How to Become a Trusted Partner of a Bank, Part 2: A Proactive Approach by Third Parties to Risk Management
The risk of doing business with a third party is real; the consequences of a risk event are not only disruptive, but often result in long-term reputational damage that can seriously affect the bottom lines of both the bank and the third party. Suppliers that can make third party risk management (TPRM) easier for banks by being proactive, transparent, and helpful will distinguish themselves in an ever-more competitive environment.
NEW YORK -- Celent has released a new report titled How to Become a Trusted Partner of a Bank. The report was written by Joan McGowan, a Senior Analyst in Celent's Banking practice.
It is no longer sufficient for a third party to rely on its reputation. To become a trusted partner of a bank, third parties must demonstrate that they are compliant with the bank’s TPRM throughout the RFP, due diligence, onboarding processes, and lifecycle of the engagement. When a risk event does occur, third parties must be willing to share responsibility.
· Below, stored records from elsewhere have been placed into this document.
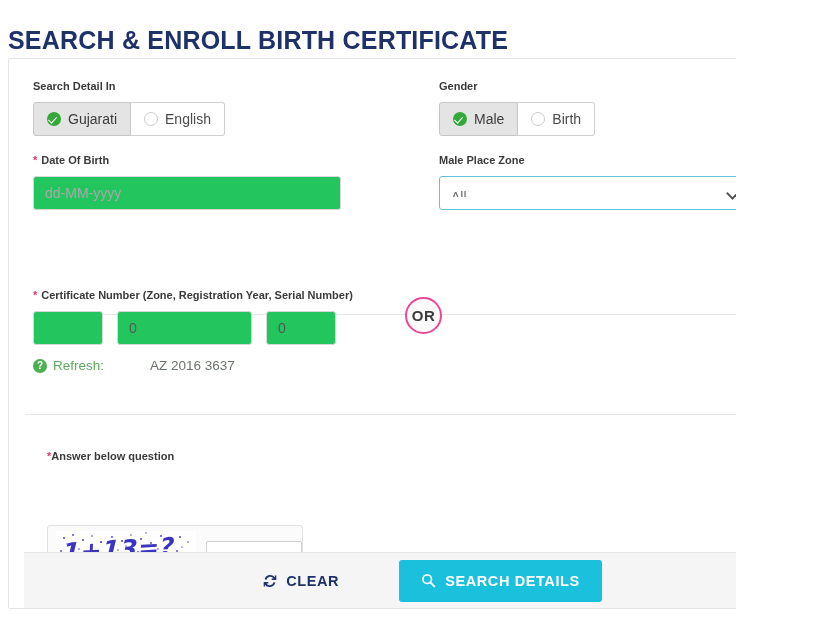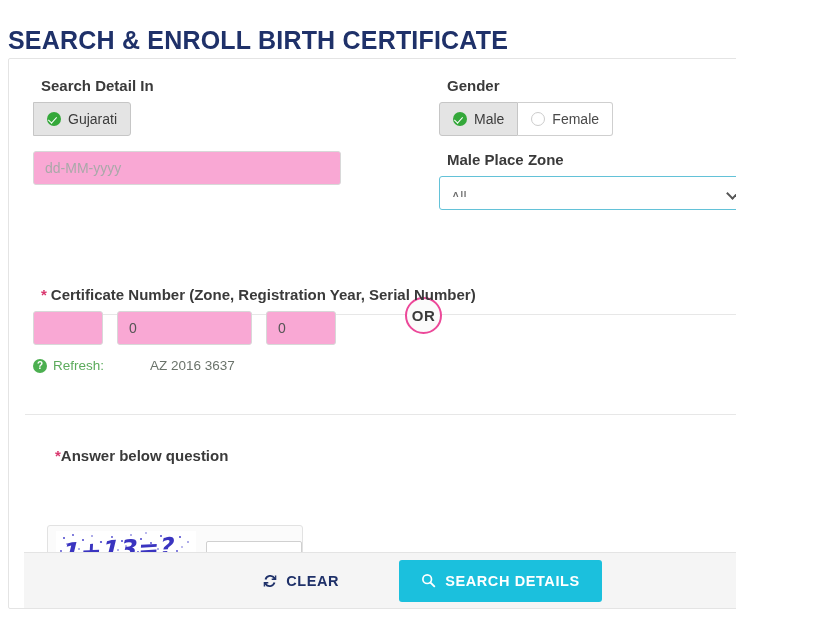--- a/index.html
+++ b/index.html
@@ -42,13 +42,12 @@
   .row { position: absolute; }
 
   .field-label {
-    font-size: 15px;
+    font-size: 11px;
     font-weight: bold;
     color: #3a3a3a;
     line-height: 18px;
     margin-bottom: 7px;
     white-space: nowrap;
-    margin-left: 8px;
   }
   .req { color: #d9376e; font-weight: bold; }
   .req-sp { margin-right: 4px; }

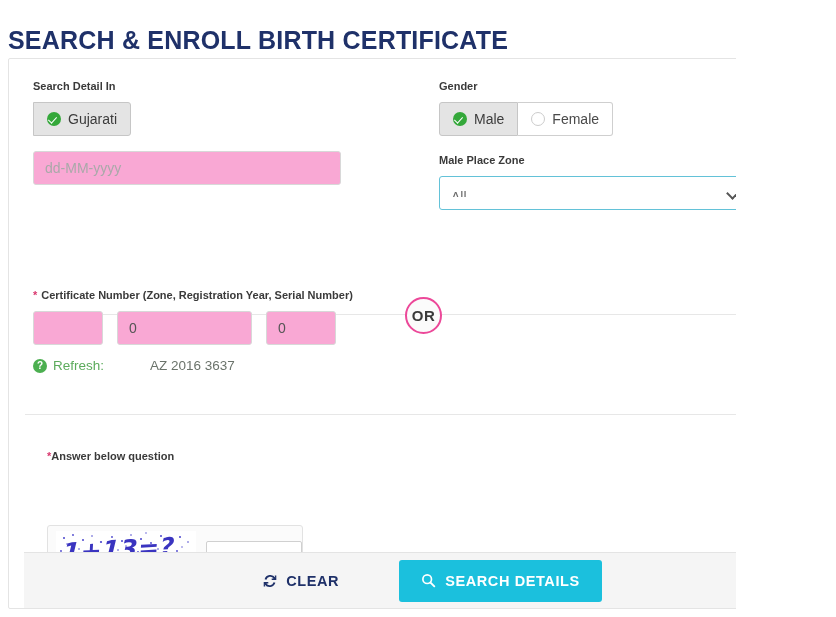--- a/index.html
+++ b/index.html
@@ -307,6 +307,10 @@
           <button class="btn-tog active">
             <span class="radio-dot checked"></span>
             <span>Gujarati</span>
+          </button>
+          <button class="btn-tog">
+            <span class="radio-dot"></span>
+            <span>English</span>
           </button>
         </div>
       </div>

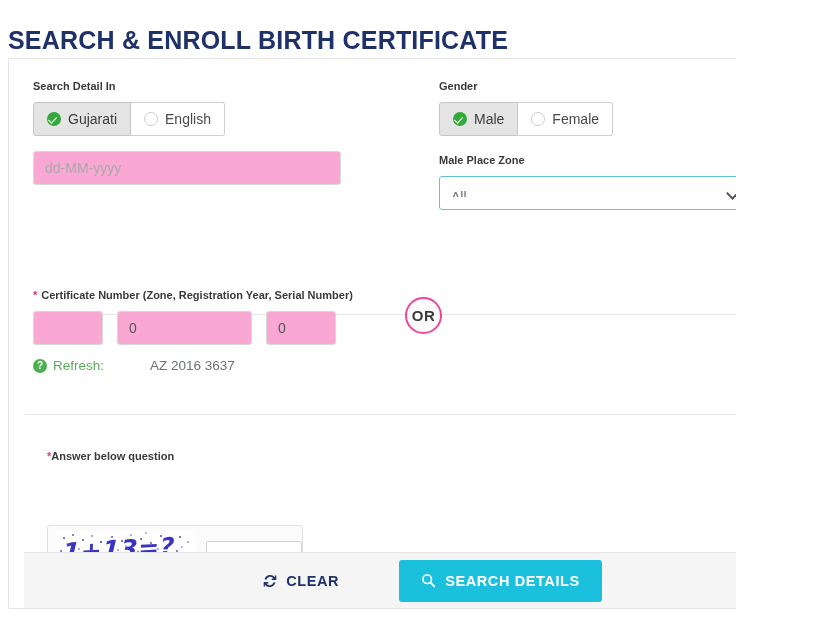--- a/index.html
+++ b/index.html
@@ -324,7 +324,7 @@
           </button>
           <button class="btn-tog">
             <span class="radio-dot"></span>
-            <span>Female</span>
+            <span>Birth</span>
           </button>
         </div>
       </div>

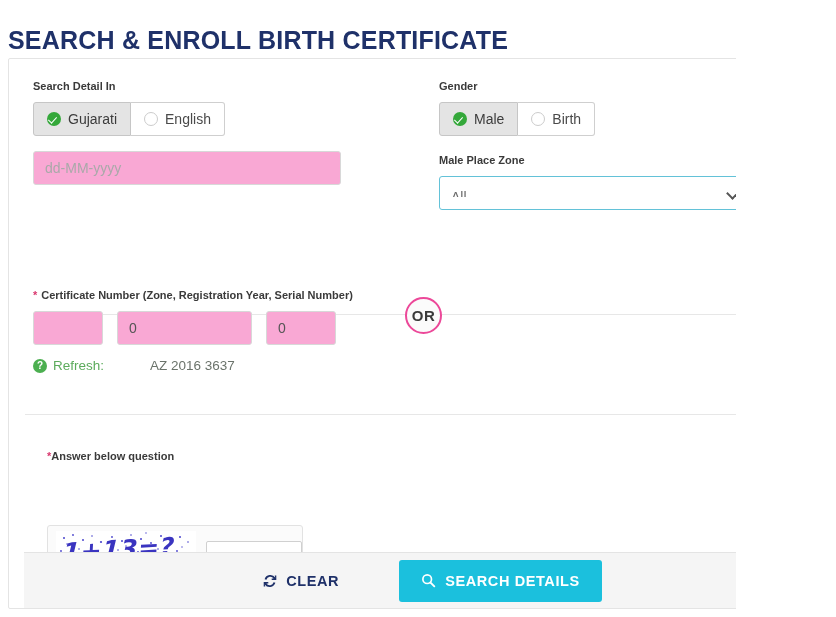--- a/index.html
+++ b/index.html
@@ -330,6 +330,9 @@
       </div>
 
       <div class="row" style="left:24px; top:92px;">
+        <div class="field-label">
+          <span class="req req-sp">*</span><span>Date Of Birth</span>
+        </div>
         <input class="inp" style="width: 308px;" type="text" placeholder="dd-MM-yyyy">
       </div>
 

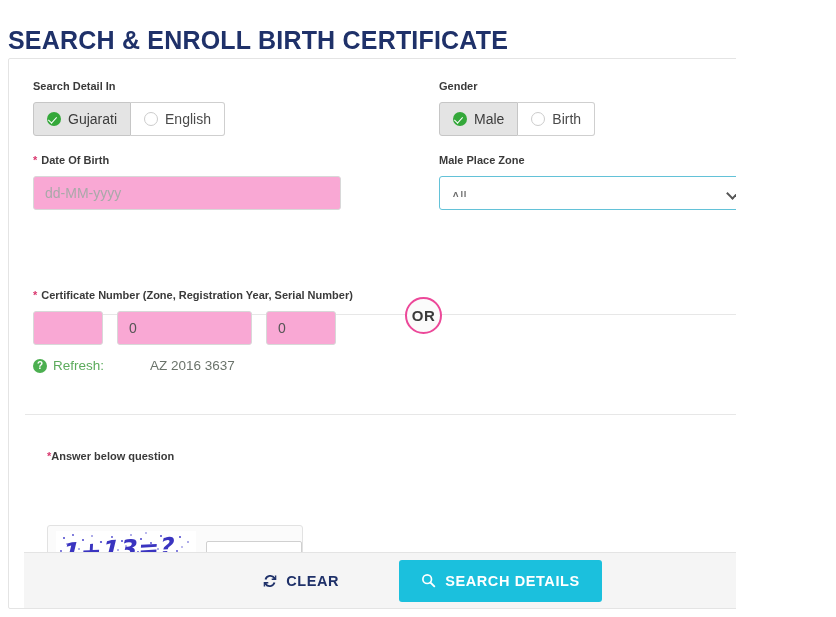--- a/index.html
+++ b/index.html
@@ -100,7 +100,7 @@
     height: 34px;
     border: 1px solid #d8d8d8;
     border-radius: 3px;
-    background: #f9a8d4;
+    background: #22c55e;
     font-size: 14px;
     color: #555;
     padding: 0 11px;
With finite resources and budget, banks will focus time and effort on third parties that carry the greatest inherent risk to the bank. Providing the bank with a clear picture of those risks will also aid the bank in plugging any gaps in its risk practices.
The RFP process is important in providing insight into how well a third party will perform in light of a risk event. A good RFP will clearly communicate risk control requirements so that the third party can respond in a way that shows alignment with the bank’s risk rankings and control procedures.
Negotiating a contract can be contentious. As a bank’s TPRM practices mature, they will enforce a new level of discipline and quantification. They will begin to incorporate metrics and KPIs in their operational risk dashboards and Risk Appetite statements. With this knowledge, banks will be able to determine third party indemnification provisions and allocation of liabilities at the contract stage. Third parties will be at a disadvantage if they do not have a way to measure and verify the scope of a potential risk event.
“The risk of doing business with a third party is real; the consequences of a risk event are not only disruptive, but often result in long-term reputational damage that can seriously affect the bottom lines of both the bank and the third party,” McGowan said.
“When it comes time to choose a partner, banks will favor those who help them execute their TPRM responsibilities over those who begrudgingly comply,” she added.